Yonathan Lissanu Deribe, Ph.D.

HOUSTON ― A drug discovered and advanced by The University of Texas

MD Anderson Cancer Center’s Institute for Applied Cancer Science (IACS) and the Center for Co-Clinical Trials (CCCT) inhibits a vital metabolic process required for cancer cells’ growth and survival.

IACS-10759 is the first small molecule drug to be developed from concept to clinical trial by MD Anderson’s Therapeutics Discovery team, which includes IACS and the CCCT. Therapeutics Discovery is a unique group of clinicians, researchers and drug development experts working collaboratively to create new treatment options, including small molecules, biologics, and cell-based therapies.

New data related to IACS-10759 were published in two papers in the June 11 online issue of Nature Medicine. The first paper reports the preclinical work led by Joseph Marszalek, Ph.D., head of Translational Biology for CCCT, and Emilia Di Francesco, Ph.D., associate director of Medicinal Chemistry at IACS, which resulted in the discovery of IACS-10759 and its advancement into Phase I clinical trials for acute myeloid leukemia (AML) and solid tumors. A second paper, authored by Andrew Futreal, Ph.D., chair, and Yonathan Lissanu Deribe, Ph.D., instructor, both of Genomic Medicine, describes the potential of IACS-10759 for treatment of lung cancers harboring a specific epigenetic alteration.

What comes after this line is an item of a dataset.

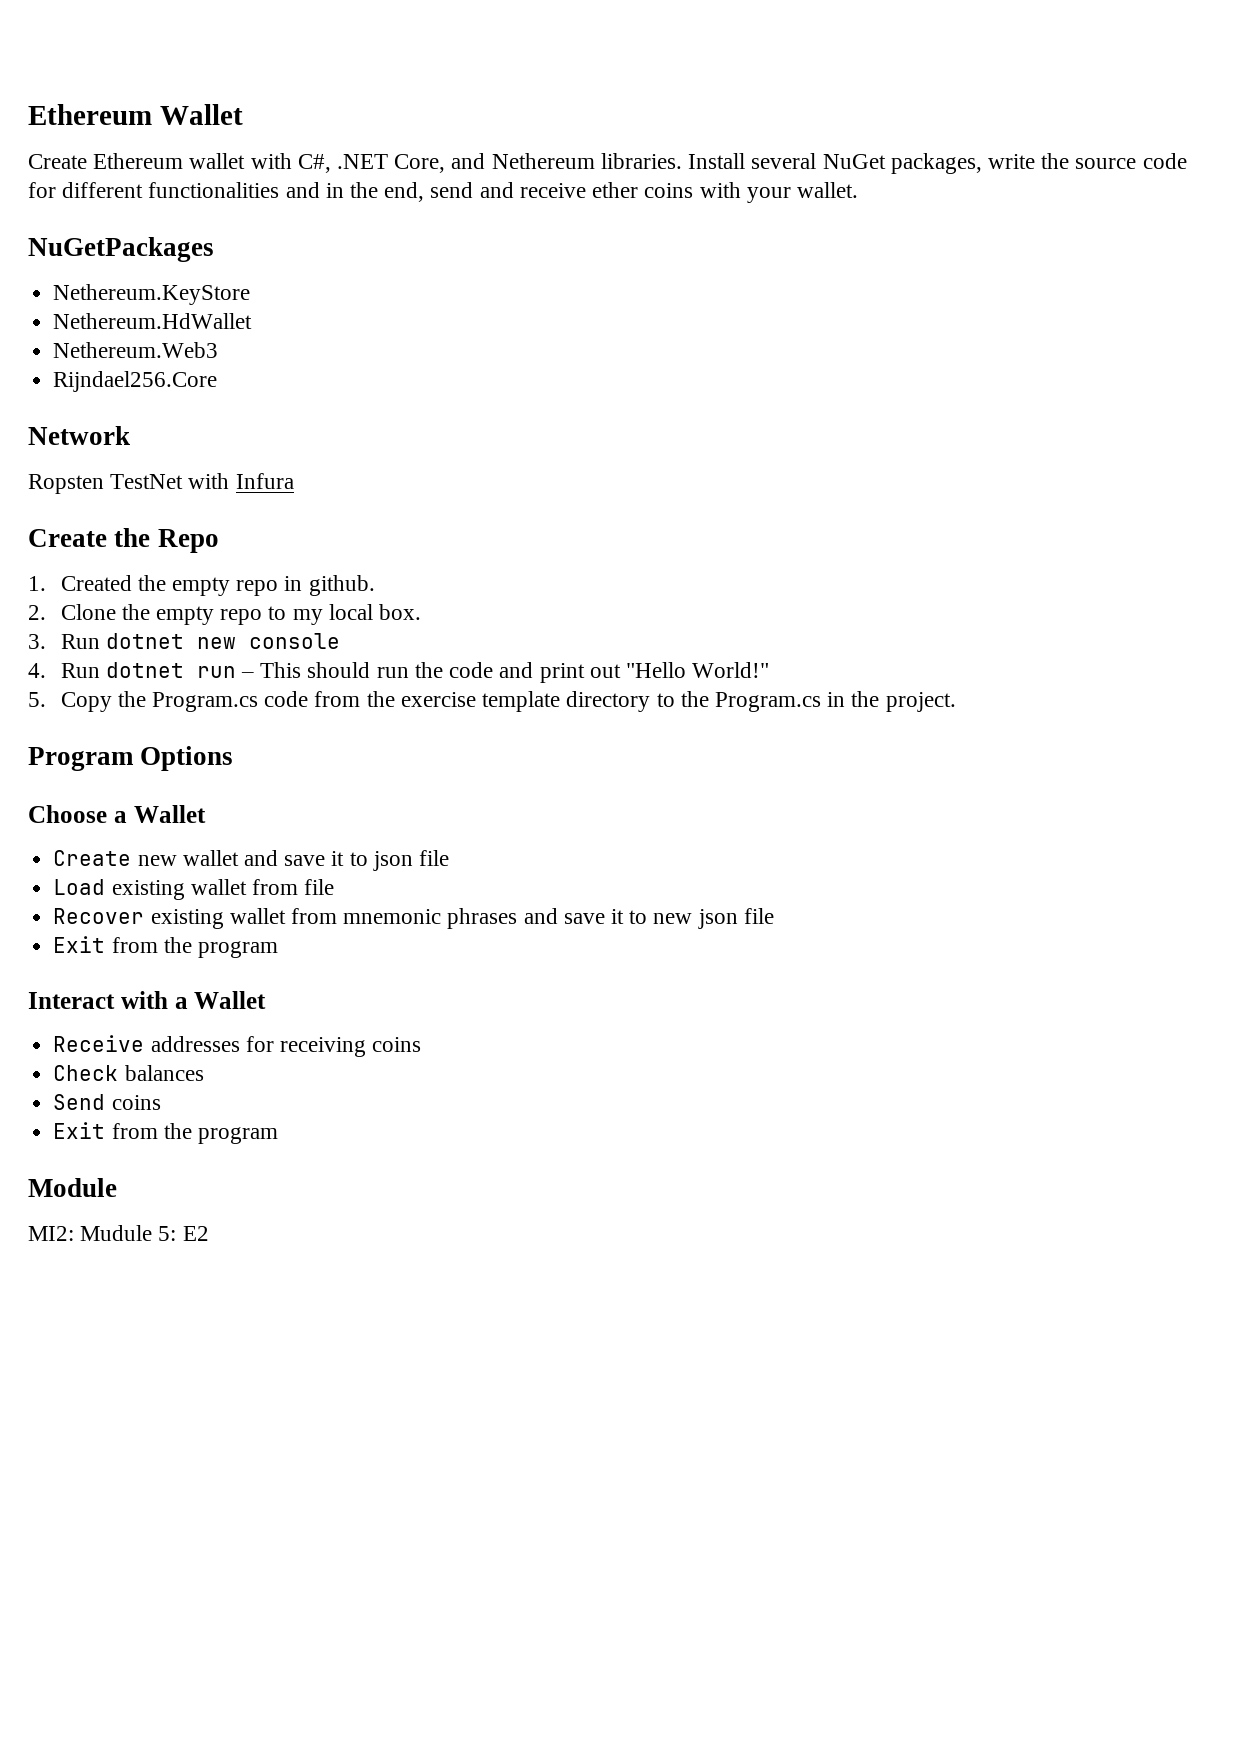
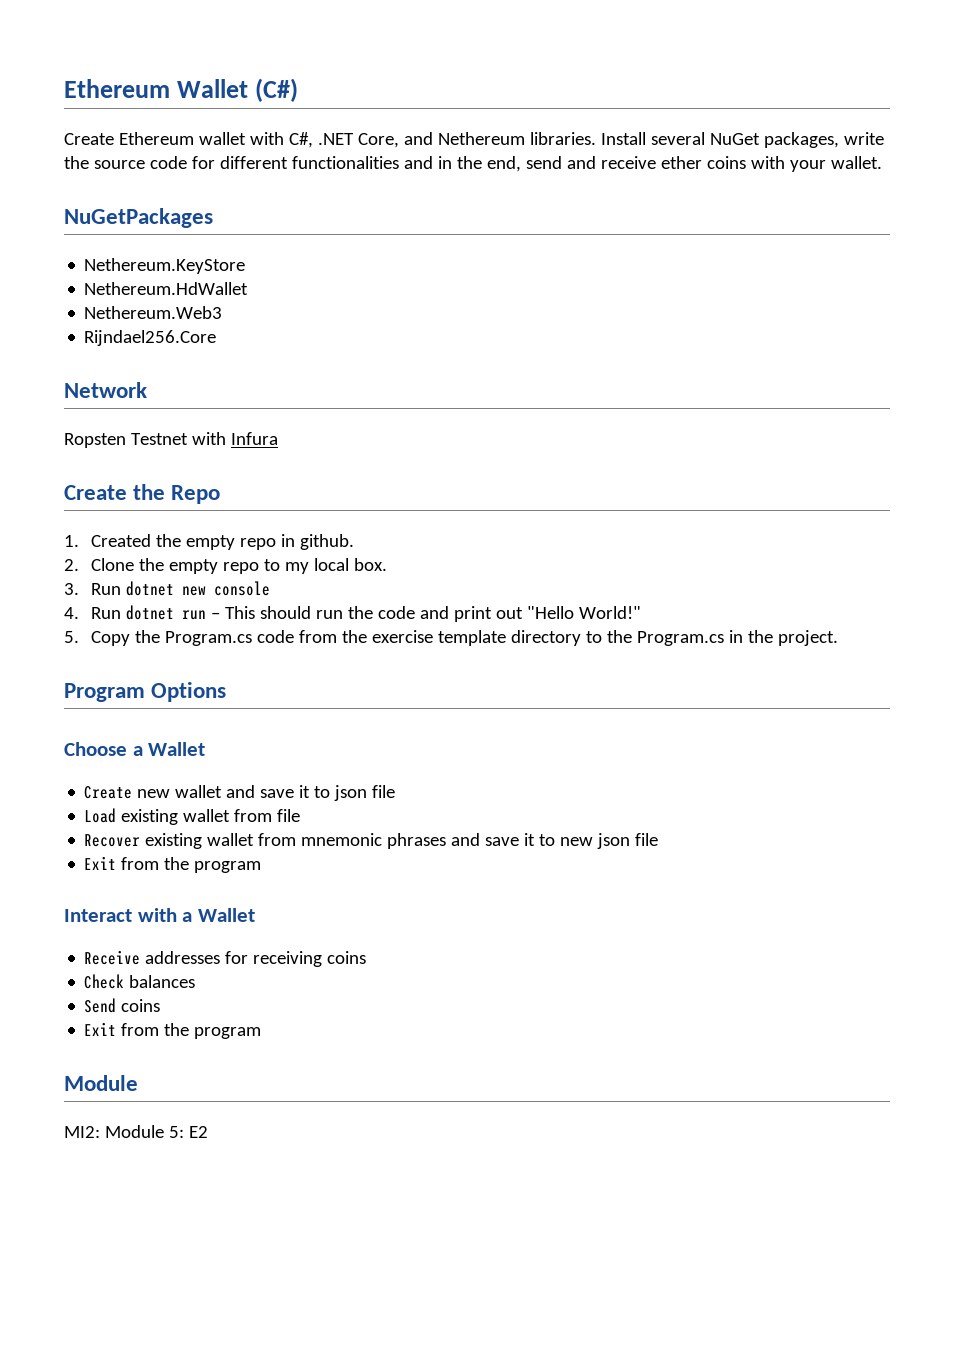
(243, 114) none -> [255,78,299,102] (C#)
[110,474,184,489] TestNet -> [130,433,188,445] Testnet
[80,1225,153,1241] Mudule -> [104,1125,164,1138] Module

The pathway to discovery of IACS-10759


Joseph Marszalek, Ph.D.

Joseph Marszalek, Ph.D.

Metabolic reprogramming is an emerging hallmark of tumor biology where cancer cells evolve to rely on two key metabolic processes, glycolysis and oxidative phosphorylation (OXPHOS), to support their growth and survival. Extensive efforts have focused on therapeutic targeting of glycolysis, while OXPHOS has remained largely unexplored, partly due to an incomplete understanding of tumor contexts where OXPHOS is essential.

“Through a comprehensive translational effort enabled by collaboration across MD Anderson, we have identified multiple cancers that are highly dependent on OXPHOS,” said Marszalek.

This effort inspired the discovery and development of IACS-10759, a potent and selective inhibitor of OXPHOS. Its advancement to clinical trials was made possible by a multidisciplinary team of more than 25 scientists across Therapeutics Discovery.

“Through this collaborative, 18-month process, we identified and rapidly advanced IACS-10759 as the molecule for clinical development,” said Di Francesco. “We believe IACS-10759 will provide a promising new therapy for cancer patients.”

The pre-clinical research conducted by IACS and CCCT led to an ongoing first-in-human Phase I clinical trial, launched in October 2016, evaluating IACS-10759 in AML, led by Marina Konopleva, M.D., Ph.D., professor, and Naval Daver, M.D., associate professor, both of Leukemia. A second Phase I trial in solid tumor indications, started in November 2017, is led by Timothy Yap, M.D., Ph.D., associate professor of Investigational Cancer Therapeutics.

IACS-10759’s potential for clinical study of mutant lung cancers

IACS-10759 was evaluated in pre-clinical studies for treating lung cancers harboring mutations in the SMARCA4 gene, which render tumors sensitive to the drug due to an increased dependence on OXPHOS for survival.

SMARCA4 is a component of a chromatin modeling complex called SWI/SNF, which plays a vital role in gene expression. The study team’s analyses showed SMARCA4 mutant cells have enhanced oxygen consumption and increased respiratory capacity, making them susceptible to treatment with an OXPHOS inhibitor like IACS-10759.